La compañía fue pública en la Bolsa Mexicana en 2017 bajo la dirección de Juan Domingo. Sigue siendo CEO.
Fundada en 1758, Becle ha permanecido de propiedad familiar durante más de 250 años.
Su hermana Karen Beckmann Legorreta heredó casi el 36% de la compañía de su padre y también es multimillonario.
Activos Financieros
La gran mentira de las megafortunas: El caso de Juan Domingo Beckmann Legorreta
Los milmillonarios suelen presentarse bajo el mito romántico de la 'persona hecha a sí misma': una narrativa ideada para justificar la opulencia como el premio natural al trabajo duro, el esfuerzo o el ingenio.
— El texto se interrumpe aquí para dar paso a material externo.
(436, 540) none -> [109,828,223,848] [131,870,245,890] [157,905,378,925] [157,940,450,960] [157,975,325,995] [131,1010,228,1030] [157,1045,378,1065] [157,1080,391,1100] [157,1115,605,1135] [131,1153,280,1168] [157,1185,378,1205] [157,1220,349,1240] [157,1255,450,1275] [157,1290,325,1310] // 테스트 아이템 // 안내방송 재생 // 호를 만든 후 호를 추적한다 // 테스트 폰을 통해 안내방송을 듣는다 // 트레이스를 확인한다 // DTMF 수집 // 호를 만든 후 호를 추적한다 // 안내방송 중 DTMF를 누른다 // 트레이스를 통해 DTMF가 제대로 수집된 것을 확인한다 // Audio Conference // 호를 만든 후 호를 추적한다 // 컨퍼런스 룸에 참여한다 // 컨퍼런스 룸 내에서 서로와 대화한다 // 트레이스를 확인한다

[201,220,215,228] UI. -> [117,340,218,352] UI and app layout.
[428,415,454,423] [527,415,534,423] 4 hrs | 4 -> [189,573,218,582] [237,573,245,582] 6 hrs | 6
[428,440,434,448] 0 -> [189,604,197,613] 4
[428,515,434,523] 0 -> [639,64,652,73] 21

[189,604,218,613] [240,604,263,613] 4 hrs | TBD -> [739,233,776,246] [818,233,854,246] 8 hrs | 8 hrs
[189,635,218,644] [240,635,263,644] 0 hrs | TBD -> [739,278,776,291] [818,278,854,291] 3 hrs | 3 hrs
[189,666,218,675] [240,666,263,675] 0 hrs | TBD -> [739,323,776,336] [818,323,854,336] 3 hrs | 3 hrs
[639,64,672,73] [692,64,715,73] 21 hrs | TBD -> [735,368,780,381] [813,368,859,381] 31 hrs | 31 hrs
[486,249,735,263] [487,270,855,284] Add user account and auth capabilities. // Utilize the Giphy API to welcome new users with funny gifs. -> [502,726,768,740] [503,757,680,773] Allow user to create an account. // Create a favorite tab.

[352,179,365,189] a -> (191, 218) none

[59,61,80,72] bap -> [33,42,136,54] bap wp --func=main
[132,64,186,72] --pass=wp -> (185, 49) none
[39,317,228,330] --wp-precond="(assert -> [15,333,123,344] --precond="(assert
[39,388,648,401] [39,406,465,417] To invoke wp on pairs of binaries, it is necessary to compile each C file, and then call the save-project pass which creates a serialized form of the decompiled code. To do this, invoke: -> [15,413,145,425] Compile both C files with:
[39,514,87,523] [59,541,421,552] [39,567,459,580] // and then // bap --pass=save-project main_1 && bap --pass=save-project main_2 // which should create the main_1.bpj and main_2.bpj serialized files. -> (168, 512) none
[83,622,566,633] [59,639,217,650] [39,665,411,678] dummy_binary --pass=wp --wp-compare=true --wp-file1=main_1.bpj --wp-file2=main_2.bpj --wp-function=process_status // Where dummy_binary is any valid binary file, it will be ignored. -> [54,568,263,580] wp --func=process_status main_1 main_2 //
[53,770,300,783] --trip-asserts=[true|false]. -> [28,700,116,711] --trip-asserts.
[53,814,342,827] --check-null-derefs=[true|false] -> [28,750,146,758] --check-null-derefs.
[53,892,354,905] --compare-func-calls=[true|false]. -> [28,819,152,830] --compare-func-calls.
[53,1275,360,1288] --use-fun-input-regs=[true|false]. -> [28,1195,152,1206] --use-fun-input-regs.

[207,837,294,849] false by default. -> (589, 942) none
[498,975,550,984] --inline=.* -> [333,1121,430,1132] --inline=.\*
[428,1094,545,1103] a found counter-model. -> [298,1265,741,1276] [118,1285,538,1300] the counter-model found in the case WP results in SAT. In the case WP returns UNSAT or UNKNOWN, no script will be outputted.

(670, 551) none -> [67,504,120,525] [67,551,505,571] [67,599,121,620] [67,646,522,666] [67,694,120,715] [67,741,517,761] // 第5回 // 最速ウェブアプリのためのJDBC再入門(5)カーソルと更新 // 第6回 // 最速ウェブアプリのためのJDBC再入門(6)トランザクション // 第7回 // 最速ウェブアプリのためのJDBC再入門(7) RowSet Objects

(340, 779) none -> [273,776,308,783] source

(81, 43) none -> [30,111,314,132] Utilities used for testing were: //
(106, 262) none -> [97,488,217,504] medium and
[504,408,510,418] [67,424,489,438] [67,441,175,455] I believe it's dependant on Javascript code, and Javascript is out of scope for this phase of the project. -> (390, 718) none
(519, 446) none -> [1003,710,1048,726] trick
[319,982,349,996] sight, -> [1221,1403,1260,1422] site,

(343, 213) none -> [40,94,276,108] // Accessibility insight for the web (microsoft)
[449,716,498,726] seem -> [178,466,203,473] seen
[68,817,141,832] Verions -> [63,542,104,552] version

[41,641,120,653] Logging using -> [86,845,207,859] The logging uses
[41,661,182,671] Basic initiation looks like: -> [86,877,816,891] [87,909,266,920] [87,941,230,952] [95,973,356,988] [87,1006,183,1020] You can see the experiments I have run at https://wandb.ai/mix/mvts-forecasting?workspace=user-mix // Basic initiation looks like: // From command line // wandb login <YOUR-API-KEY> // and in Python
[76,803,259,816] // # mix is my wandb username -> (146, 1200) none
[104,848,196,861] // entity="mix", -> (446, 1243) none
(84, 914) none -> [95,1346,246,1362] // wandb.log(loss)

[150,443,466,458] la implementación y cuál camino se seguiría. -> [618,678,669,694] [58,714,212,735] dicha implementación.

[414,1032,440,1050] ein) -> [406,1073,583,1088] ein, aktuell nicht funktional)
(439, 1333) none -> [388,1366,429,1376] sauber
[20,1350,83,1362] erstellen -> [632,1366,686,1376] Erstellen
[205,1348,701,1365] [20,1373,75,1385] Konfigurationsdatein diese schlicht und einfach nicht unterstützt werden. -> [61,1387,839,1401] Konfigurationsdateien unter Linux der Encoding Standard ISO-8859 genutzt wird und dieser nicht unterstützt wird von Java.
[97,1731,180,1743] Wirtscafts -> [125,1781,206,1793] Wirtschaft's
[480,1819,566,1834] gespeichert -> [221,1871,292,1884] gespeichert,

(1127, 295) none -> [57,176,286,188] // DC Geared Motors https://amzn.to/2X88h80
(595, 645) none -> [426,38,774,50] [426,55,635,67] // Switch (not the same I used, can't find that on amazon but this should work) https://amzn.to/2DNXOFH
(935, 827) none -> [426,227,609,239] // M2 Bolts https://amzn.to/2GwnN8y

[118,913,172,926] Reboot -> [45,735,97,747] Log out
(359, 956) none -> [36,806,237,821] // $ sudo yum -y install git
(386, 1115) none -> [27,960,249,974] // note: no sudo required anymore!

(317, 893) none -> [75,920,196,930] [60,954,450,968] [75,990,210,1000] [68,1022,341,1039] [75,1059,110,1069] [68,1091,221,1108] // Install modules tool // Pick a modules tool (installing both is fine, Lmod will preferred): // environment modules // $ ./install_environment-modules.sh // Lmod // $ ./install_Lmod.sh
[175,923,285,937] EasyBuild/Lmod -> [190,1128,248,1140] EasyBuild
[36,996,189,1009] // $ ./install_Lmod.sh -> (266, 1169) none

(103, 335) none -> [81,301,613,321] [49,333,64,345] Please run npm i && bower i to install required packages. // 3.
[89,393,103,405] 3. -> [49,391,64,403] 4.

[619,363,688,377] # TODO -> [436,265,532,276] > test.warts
Sin embargo, al confrontar volumenes tan extremos de riqueza con la realidad macroeconómica, el relato de la meritocracia se rompe por completo. Ningún individuo puede generar legítimamente con su esfuerzo personal un patrimonio equivalente a millones de veces el sueldo medio de la clase trabajadora. El capital en la cúspide no crece por un talento excepcional; se expande por una dinámica implacable donde el dinero acumulado trabaja exponencialmente más rápido que las personas, devorando la riqueza generada por el trabajo productivo.
La inmensa fortuna de Juan Domingo Beckmann Legorreta, vinculada a Alimentación y Bebidas y 'Tequila' no se ha construido en un vacío de libre mercado, sino mediante el acaparamiento rentista, el uso de influencias exclusivas de la élite, la consolidación de posiciones monopolísticas o la herencia patrimonial. Lejos de asumir riesgos privados reales, los imperios de los milmillonarios dependen estructuralmente del soporte del estado a través de subsidios directos, uso de infraestructuras, explotación de I+D, contratos públicos e ingeniería fiscal offshore. Mientras este patrimonio equivale al peso físico de 13 toneladas de oro puro, el resto del planeta sufre una escasez artificial de recursos básicos. Que esta riqueza baste para financiar por completo el sistema público de salud de RD Congo, un país con más de 105800000 millones de habitantes durante 0.8 años demuestra que la acumulación ilimitada no es un logro empresarial, sino el secuestro de la soberanía democrática.